### TRY IT:
Every line below between the line holding "quote number: 2019-Q-170 -> 2019-Q-130" and the line holding "total: 15754.85 -> 14888.05", inclusive, should be repeated exactly, and all other lines omitted.

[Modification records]
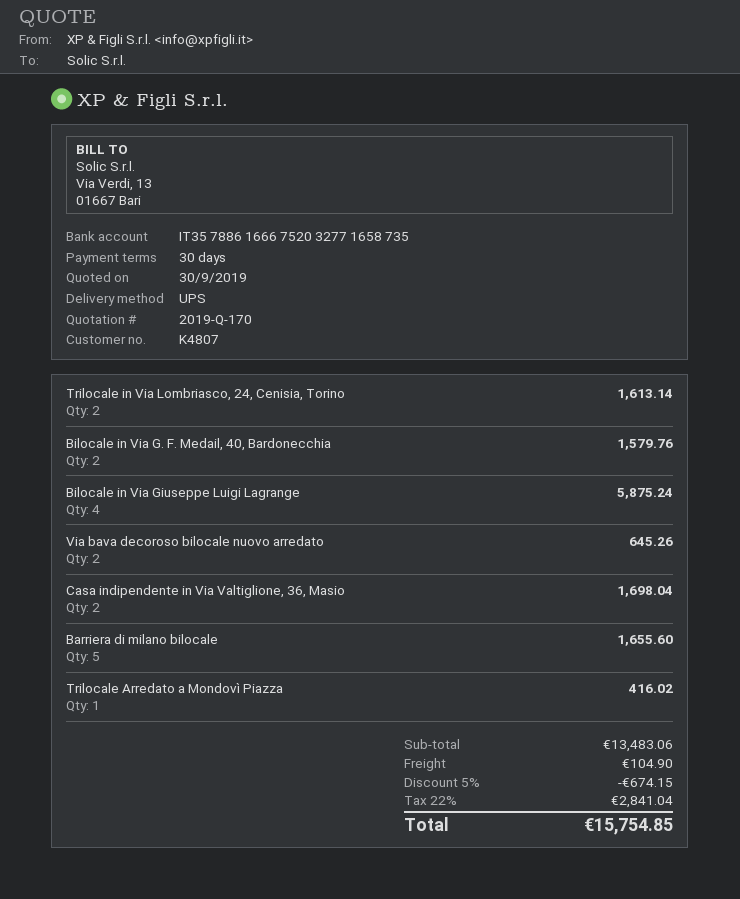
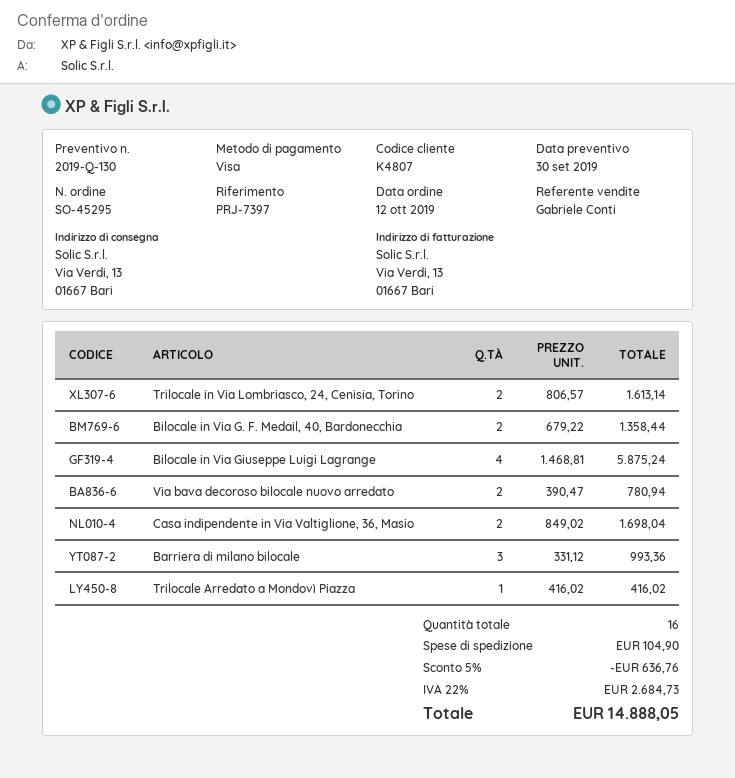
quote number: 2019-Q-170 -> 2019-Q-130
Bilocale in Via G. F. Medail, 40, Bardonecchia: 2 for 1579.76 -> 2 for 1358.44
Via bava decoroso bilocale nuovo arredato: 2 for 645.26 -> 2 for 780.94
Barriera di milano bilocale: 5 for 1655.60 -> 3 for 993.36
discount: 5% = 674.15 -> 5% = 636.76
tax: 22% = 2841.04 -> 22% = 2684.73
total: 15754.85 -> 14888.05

* * *

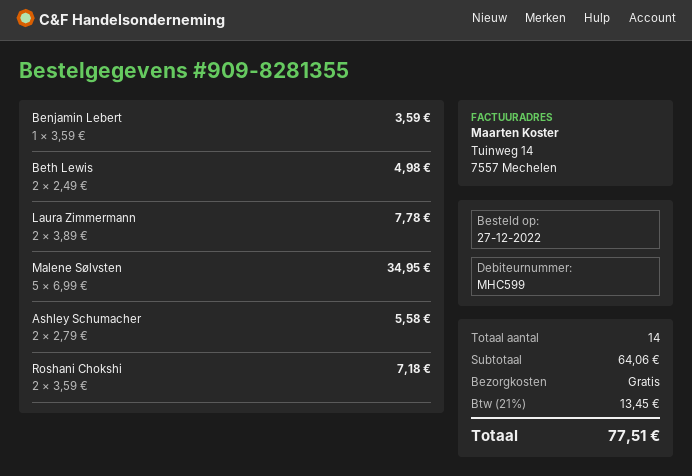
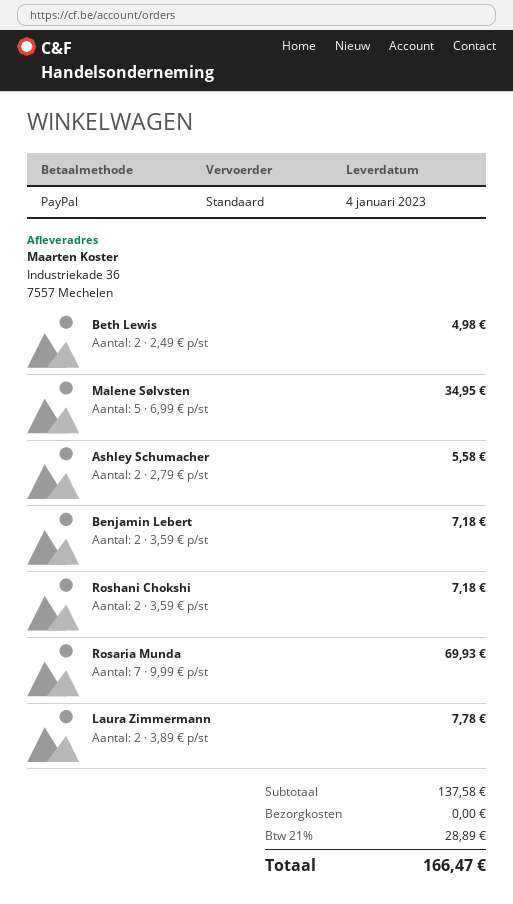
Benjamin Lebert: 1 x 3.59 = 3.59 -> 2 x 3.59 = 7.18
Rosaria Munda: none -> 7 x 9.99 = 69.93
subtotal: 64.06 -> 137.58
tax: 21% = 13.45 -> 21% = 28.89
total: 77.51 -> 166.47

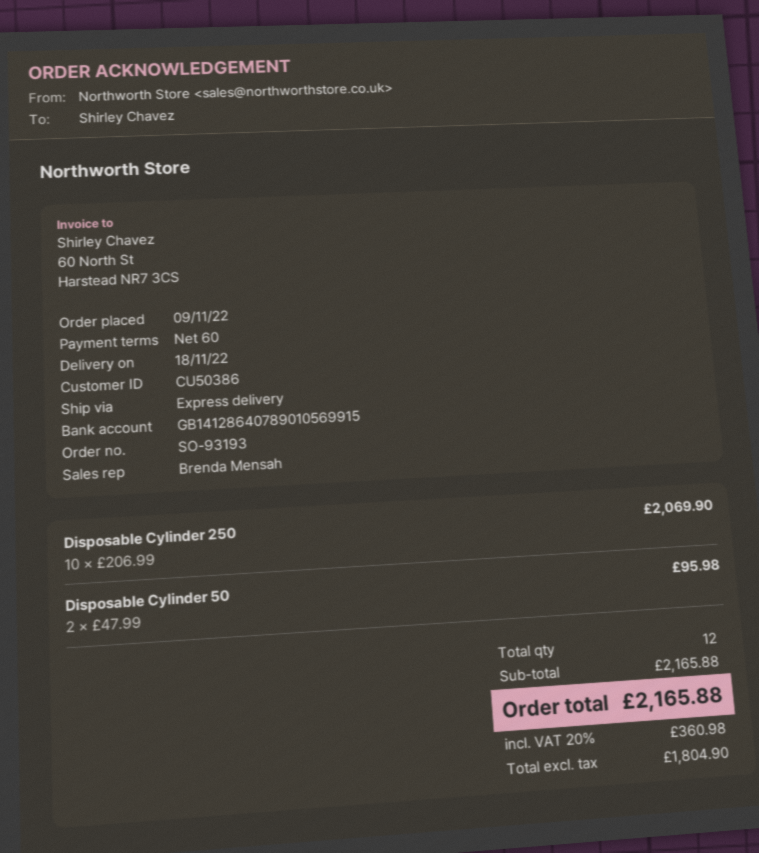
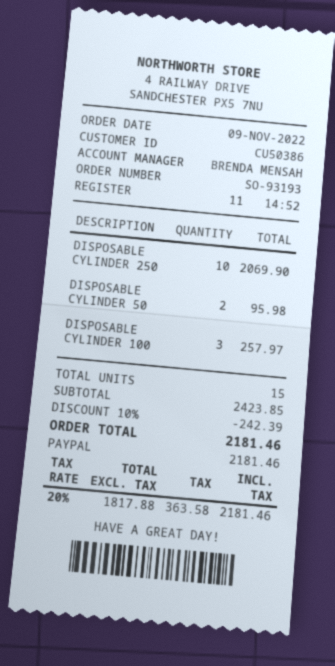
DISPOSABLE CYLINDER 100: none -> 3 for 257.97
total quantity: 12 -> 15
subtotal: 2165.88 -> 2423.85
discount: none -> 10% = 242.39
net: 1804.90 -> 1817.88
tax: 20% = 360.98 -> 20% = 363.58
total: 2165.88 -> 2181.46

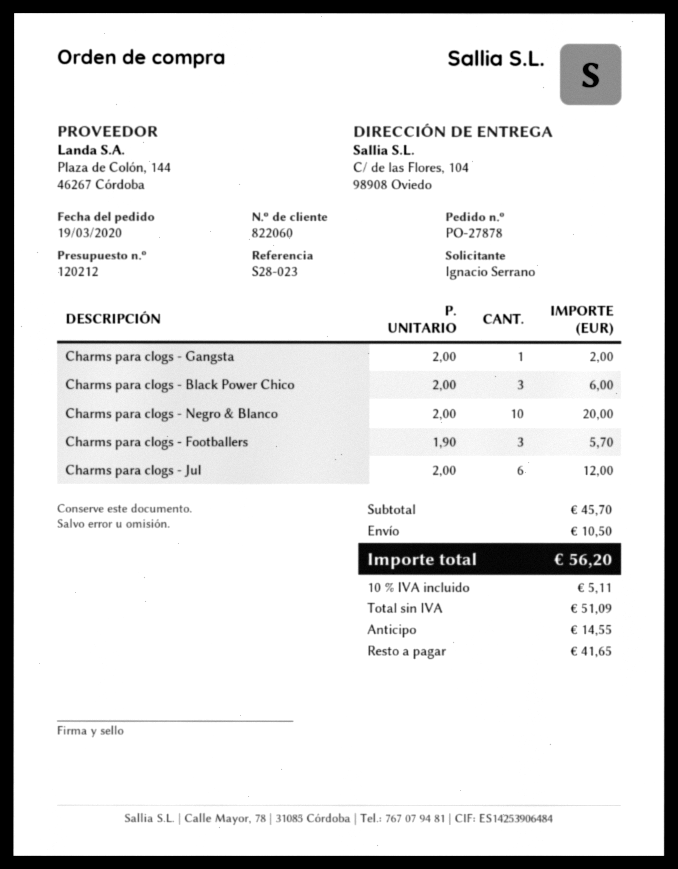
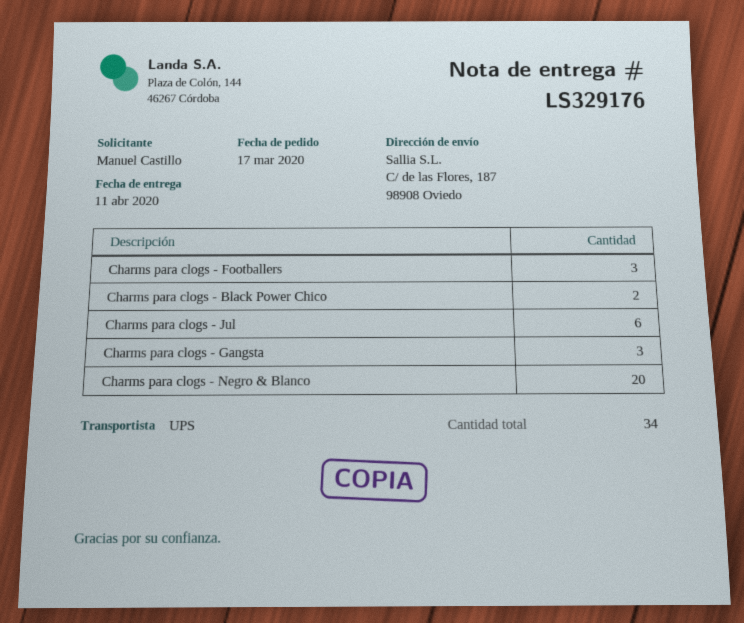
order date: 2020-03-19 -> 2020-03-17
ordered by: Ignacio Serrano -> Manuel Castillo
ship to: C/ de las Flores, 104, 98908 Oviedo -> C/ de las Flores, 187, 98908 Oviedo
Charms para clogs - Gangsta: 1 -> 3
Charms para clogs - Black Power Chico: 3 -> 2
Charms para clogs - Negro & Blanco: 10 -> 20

--

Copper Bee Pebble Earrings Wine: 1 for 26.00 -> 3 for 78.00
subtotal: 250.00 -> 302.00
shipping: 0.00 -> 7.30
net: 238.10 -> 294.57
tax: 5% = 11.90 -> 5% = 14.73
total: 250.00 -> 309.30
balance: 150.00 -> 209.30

### RESPONSE TO THIS EXERCISE:
quote number: 2019-Q-170 -> 2019-Q-130
Bilocale in Via G. F. Medail, 40, Bardonecchia: 2 for 1579.76 -> 2 for 1358.44
Via bava decoroso bilocale nuovo arredato: 2 for 645.26 -> 2 for 780.94
Barriera di milano bilocale: 5 for 1655.60 -> 3 for 993.36
discount: 5% = 674.15 -> 5% = 636.76
tax: 22% = 2841.04 -> 22% = 2684.73
total: 15754.85 -> 14888.05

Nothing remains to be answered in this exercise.